Sorry to disappoint, but this is not a post about Spongebob’s favorite jellyfishing net – it’s about something way more awesome, the psychometric concept of RELIABILITY!

Reliability refers to the idea that you’re measuring whatever it is you’re measuring in a repeatable and precise fashion. For a scale, this would mean that if you step on, get a reading of 150.2 lbs, step off and step back on, the scale should say close to 150.2 again. If you get on and off the scale and it reads 98.6 both times, it’s likely you’re standing on a thermometer (and you’re a weirdo). Whether or not the reported number means what you think it means (that is, is the “scale” measuring your weight or temperature?) is a question of validity, which is a whole different can of worms.

One way to think about measurement is based around the idea that, for each construct/latent variable/ concept being measured, there is a “true” score that is inherent in the person and there’s our best guess of what her score is, made based on her answers to questions, which will likely be a little wrong. Something like

Score = truth + error

Reliability is solely concerned with summarizing how much “true” information is provided by a number/score, compared to how much garbage (error/wrongness) there is. Assessing the reliability of tests/assessments/metrics is more complicated than just stepping on and off a scale, but several different psychometric methods are available.
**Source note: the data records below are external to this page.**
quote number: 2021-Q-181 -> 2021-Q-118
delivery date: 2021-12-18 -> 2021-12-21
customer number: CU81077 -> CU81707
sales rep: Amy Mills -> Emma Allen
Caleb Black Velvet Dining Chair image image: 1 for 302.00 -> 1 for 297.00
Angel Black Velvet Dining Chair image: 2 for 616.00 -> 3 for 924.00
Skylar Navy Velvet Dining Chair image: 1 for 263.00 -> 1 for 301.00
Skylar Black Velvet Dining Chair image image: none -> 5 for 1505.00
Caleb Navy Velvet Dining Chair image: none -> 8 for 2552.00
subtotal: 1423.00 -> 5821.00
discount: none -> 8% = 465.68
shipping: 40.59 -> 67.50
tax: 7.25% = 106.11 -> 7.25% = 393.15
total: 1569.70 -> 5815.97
The most common method for assessing reliability is the Classical Test Theory metric of Cronbach’s alpha. Alpha provides a single numeric value between 0 and 1 (with higher being better) that summarizes the reliability of a set of items. Alpha is often *said* to measure the interrelatedness or internal consistency of a set of items (how well that set of items “sticks together,” in some quasi-mathematical sense), which we’ll get to…

While alpha is the go-to thing to report for scales/tests/assessments in journal articles, to say that alpha is well-understood by the average reader or researcher is bordering on an outright lie. For example, it’s a safe bet that Joe Schmo don’t know that in most situations, alpha is only a lower-bound estimate for reliability and a poorly estimated one at that (e.g., Sijtsma, 2009). For alpha to be equal to the true reliability of a test, every item must be an equally good indicator of the underlying construct being measured (e.g., Green & Yang, 2009), a property rarely seen in the real world. Further, contrary to the internal consistency meaning attributed to alpha, a reported alpha value tells you nothing about the underlying structure of the test (e.g., Schmitt, 1996). That is, a test that truly measures a single underlying dimension (e.g., only math ability) can have a low alpha and a test that measures multiple constructs (e.g., math and English ability) may have a high alpha value.
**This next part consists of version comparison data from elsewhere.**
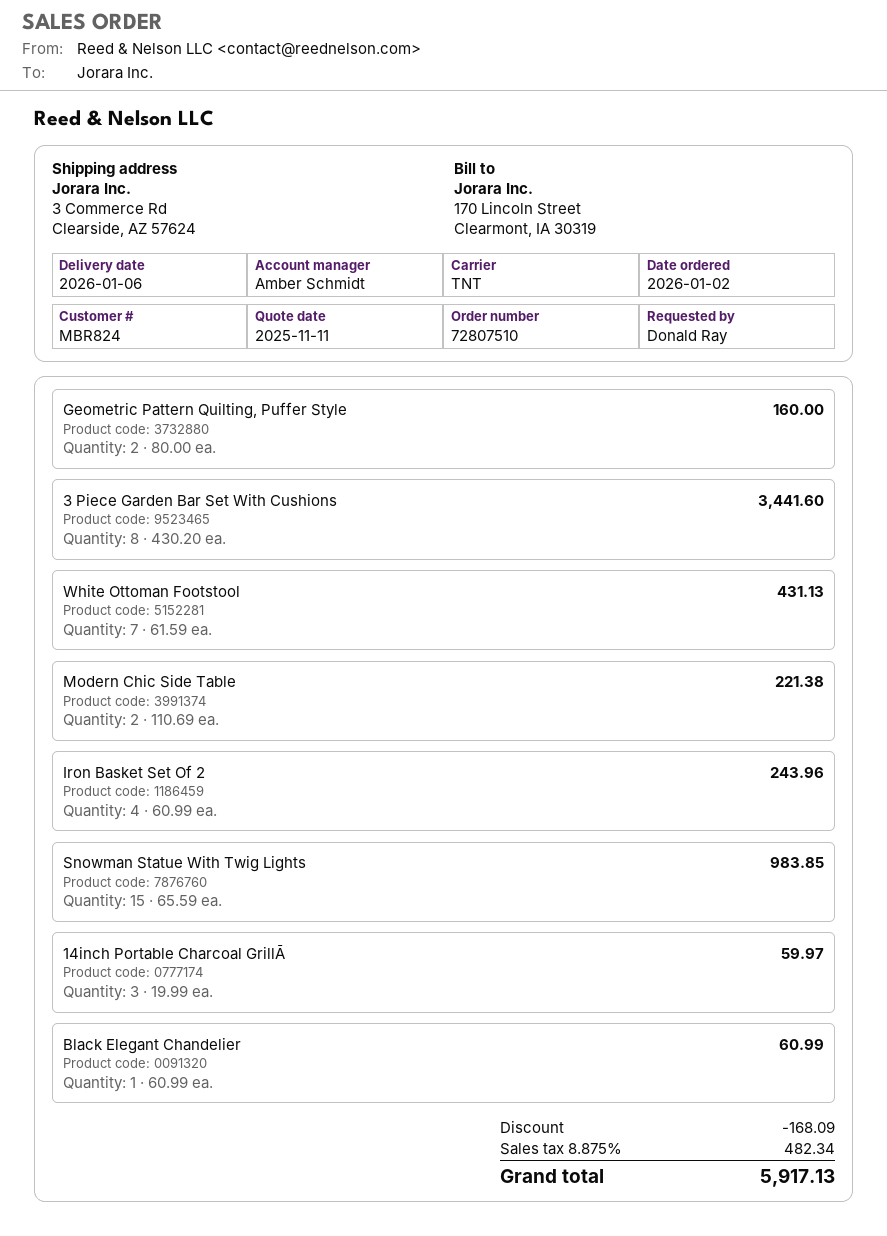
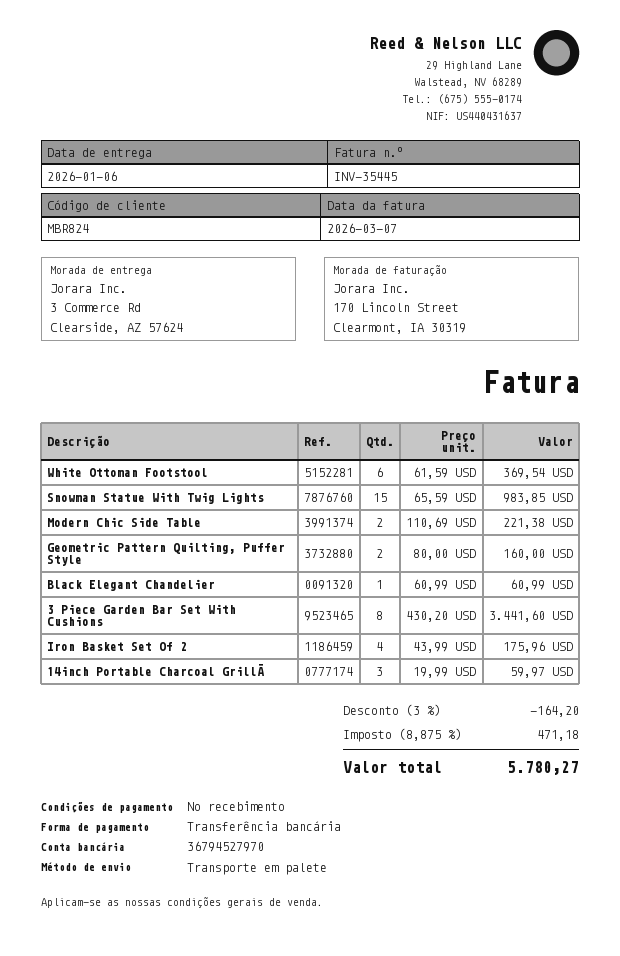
shipping method: TNT -> pallet freight
White Ottoman Footstool: 7 x 61.59 = 431.13 -> 6 x 61.59 = 369.54
Iron Basket Set Of 2: 4 x 60.99 = 243.96 -> 4 x 43.99 = 175.96
discount: 168.09 -> 164.20
tax: 8.875% = 482.34 -> 8.875% = 471.18
total: 5917.13 -> 5780.27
In item response theory (IRT), reliability (in the single number summary sense above) isn’t really useful. Contrary to the “all items are equally good” assumption implicit in alpha, IRT explicitly models how well each item measures the latent construct (via the discrimination/slope parameter), in addition to how difficult an item is (via the b/difficulty/severity/threshold parameter(s)). Because the items are not uniform in their performance, that means that the scores which come from the items will also not be uniform in their precision/reliability. In acknowledgement of that, it’s common in unidimensional IRT to provide a plot called the Test Information Function (TIF), which describes how well the test measures people across the whole continuum of possible scores.

Information is used in an intuitive way, where more information means we’re more sure of the scores. However, while more information is better, there’s not really a good way to know how much information is “enough,” akin to the common “alpha =.70 is high enough for research use” recommendation (which is also a can of icky worms to pop open [e.g. Schmitt, 1996]). A useful trick that IRT nerds sometimes use is plugging information values into a formula to get reliability values that regular nerds can more readily interpret. From this, you can get a reliability plot, like below.

So now we can compare this plot to some rule of thumb (like the 0.70 minimum stated earlier) and say something about the suitability of the scores. And because we’re not assuming that reliability is constant across the scale (which alpha implicitly does), this plot provides a lot more detailed information about the trustworthiness of scores across the full range (e.g., low, moderate, high). In the above plot, the scores given to people ranging from 0 to about 85 are extremely reliable, meaning if someone gets a score of 28, we are quite confident that his “true” score is really close to 28. But around 85, the reliability drops off. This means that we should be less confident in scores at the high end of the plot– that is, a person gets a score of 87, but we’re not positive that his “true” score is 87, it might be 84 or 91. Because the scale provides less information/ is less reliable at the high end of IRT score continuum, there’s a wider range of other probable scores associated with the calculated score.

AND (yes, there’s more) if one insists on a single value summary, IRT is able to accommodate. Taking into account the distribution of the latent variable (see our previous post regarding normality), “marginal reliability” gives the weighted average of the reliability values over all possible scores. To avoid any confusion, “marginal” in this context means “on the edge” (that is, averaged over the range) and is not an evaluative judgment. This single-number marginal reliability value is obviously less informative than the full TIF/reliability plot, but it satisfies people wanting an alpha-like value.

And thus ends our fascinating discussion of reliability.